Collected data entries:
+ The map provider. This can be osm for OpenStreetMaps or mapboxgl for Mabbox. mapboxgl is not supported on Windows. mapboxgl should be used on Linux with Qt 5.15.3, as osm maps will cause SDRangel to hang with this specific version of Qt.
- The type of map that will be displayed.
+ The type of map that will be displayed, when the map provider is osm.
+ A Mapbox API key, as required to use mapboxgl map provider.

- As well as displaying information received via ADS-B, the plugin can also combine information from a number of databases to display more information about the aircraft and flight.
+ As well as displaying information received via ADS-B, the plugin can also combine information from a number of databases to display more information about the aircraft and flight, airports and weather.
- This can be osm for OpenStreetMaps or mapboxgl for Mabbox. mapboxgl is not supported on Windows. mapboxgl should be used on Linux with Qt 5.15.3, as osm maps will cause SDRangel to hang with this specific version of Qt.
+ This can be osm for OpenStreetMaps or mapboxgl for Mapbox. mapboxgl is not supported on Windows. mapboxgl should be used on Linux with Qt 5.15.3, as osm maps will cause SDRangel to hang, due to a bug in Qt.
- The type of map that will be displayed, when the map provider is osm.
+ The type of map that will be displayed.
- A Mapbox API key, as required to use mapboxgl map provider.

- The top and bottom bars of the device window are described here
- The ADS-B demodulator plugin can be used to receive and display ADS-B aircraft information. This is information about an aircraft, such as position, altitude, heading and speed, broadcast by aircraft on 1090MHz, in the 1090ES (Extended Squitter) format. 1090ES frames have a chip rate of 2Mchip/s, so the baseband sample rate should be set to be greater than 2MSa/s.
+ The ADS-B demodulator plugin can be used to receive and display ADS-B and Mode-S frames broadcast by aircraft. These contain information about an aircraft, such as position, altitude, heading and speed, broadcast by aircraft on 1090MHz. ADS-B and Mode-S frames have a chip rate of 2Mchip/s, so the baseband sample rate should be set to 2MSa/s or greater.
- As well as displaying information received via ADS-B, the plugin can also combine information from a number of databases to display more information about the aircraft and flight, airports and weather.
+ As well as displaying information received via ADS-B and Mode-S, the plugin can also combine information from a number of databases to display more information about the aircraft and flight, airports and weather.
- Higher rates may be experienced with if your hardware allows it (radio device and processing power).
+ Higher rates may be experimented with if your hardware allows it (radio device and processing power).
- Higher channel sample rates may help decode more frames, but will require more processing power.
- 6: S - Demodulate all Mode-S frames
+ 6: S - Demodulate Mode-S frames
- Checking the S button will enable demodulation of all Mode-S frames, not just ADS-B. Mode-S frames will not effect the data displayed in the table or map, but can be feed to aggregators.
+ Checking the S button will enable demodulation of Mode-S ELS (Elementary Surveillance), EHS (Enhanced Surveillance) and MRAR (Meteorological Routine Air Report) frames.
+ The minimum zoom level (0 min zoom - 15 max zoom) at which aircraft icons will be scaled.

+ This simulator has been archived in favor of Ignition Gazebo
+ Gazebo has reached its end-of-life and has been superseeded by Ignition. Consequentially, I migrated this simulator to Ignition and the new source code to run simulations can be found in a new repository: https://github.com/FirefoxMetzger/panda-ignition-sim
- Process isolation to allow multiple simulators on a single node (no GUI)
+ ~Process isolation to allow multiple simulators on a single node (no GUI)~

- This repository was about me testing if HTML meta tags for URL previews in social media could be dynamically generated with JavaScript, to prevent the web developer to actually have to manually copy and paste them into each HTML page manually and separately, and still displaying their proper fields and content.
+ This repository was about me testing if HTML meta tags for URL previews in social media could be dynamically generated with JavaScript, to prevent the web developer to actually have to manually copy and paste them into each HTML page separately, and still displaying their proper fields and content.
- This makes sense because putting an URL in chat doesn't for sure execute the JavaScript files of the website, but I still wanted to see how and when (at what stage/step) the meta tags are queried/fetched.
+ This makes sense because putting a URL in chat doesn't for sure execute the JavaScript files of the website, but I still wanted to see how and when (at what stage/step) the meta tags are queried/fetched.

**Activity**
Output the data above exactly, please, line for line.

**Exercise answer**
+ The map provider. This can be osm for OpenStreetMaps or mapboxgl for Mabbox. mapboxgl is not supported on Windows. mapboxgl should be used on Linux with Qt 5.15.3, as osm maps will cause SDRangel to hang with this specific version of Qt.
- The type of map that will be displayed.
+ The type of map that will be displayed, when the map provider is osm.
+ A Mapbox API key, as required to use mapboxgl map provider.

- As well as displaying information received via ADS-B, the plugin can also combine information from a number of databases to display more information about the aircraft and flight.
+ As well as displaying information received via ADS-B, the plugin can also combine information from a number of databases to display more information about the aircraft and flight, airports and weather.
- This can be osm for OpenStreetMaps or mapboxgl for Mabbox. mapboxgl is not supported on Windows. mapboxgl should be used on Linux with Qt 5.15.3, as osm maps will cause SDRangel to hang with this specific version of Qt.
+ This can be osm for OpenStreetMaps or mapboxgl for Mapbox. mapboxgl is not supported on Windows. mapboxgl should be used on Linux with Qt 5.15.3, as osm maps will cause SDRangel to hang, due to a bug in Qt.
- The type of map that will be displayed, when the map provider is osm.
+ The type of map that will be displayed.
- A Mapbox API key, as required to use mapboxgl map provider.

- The top and bottom bars of the device window are described here
- The ADS-B demodulator plugin can be used to receive and display ADS-B aircraft information. This is information about an aircraft, such as position, altitude, heading and speed, broadcast by aircraft on 1090MHz, in the 1090ES (Extended Squitter) format. 1090ES frames have a chip rate of 2Mchip/s, so the baseband sample rate should be set to be greater than 2MSa/s.
+ The ADS-B demodulator plugin can be used to receive and display ADS-B and Mode-S frames broadcast by aircraft. These contain information about an aircraft, such as position, altitude, heading and speed, broadcast by aircraft on 1090MHz. ADS-B and Mode-S frames have a chip rate of 2Mchip/s, so the baseband sample rate should be set to 2MSa/s or greater.
- As well as displaying information received via ADS-B, the plugin can also combine information from a number of databases to display more information about the aircraft and flight, airports and weather.
+ As well as displaying information received via ADS-B and Mode-S, the plugin can also combine information from a number of databases to display more information about the aircraft and flight, airports and weather.
- Higher rates may be experienced with if your hardware allows it (radio device and processing power).
+ Higher rates may be experimented with if your hardware allows it (radio device and processing power).
- Higher channel sample rates may help decode more frames, but will require more processing power.
- 6: S - Demodulate all Mode-S frames
+ 6: S - Demodulate Mode-S frames
- Checking the S button will enable demodulation of all Mode-S frames, not just ADS-B. Mode-S frames will not effect the data displayed in the table or map, but can be feed to aggregators.
+ Checking the S button will enable demodulation of Mode-S ELS (Elementary Surveillance), EHS (Enhanced Surveillance) and MRAR (Meteorological Routine Air Report) frames.
+ The minimum zoom level (0 min zoom - 15 max zoom) at which aircraft icons will be scaled.

+ This simulator has been archived in favor of Ignition Gazebo
+ Gazebo has reached its end-of-life and has been superseeded by Ignition. Consequentially, I migrated this simulator to Ignition and the new source code to run simulations can be found in a new repository: https://github.com/FirefoxMetzger/panda-ignition-sim
- Process isolation to allow multiple simulators on a single node (no GUI)
+ ~Process isolation to allow multiple simulators on a single node (no GUI)~

- This repository was about me testing if HTML meta tags for URL previews in social media could be dynamically generated with JavaScript, to prevent the web developer to actually have to manually copy and paste them into each HTML page manually and separately, and still displaying their proper fields and content.
+ This repository was about me testing if HTML meta tags for URL previews in social media could be dynamically generated with JavaScript, to prevent the web developer to actually have to manually copy and paste them into each HTML page separately, and still displaying their proper fields and content.
- This makes sense because putting an URL in chat doesn't for sure execute the JavaScript files of the website, but I still wanted to see how and when (at what stage/step) the meta tags are queried/fetched.
+ This makes sense because putting a URL in chat doesn't for sure execute the JavaScript files of the website, but I still wanted to see how and when (at what stage/step) the meta tags are queried/fetched.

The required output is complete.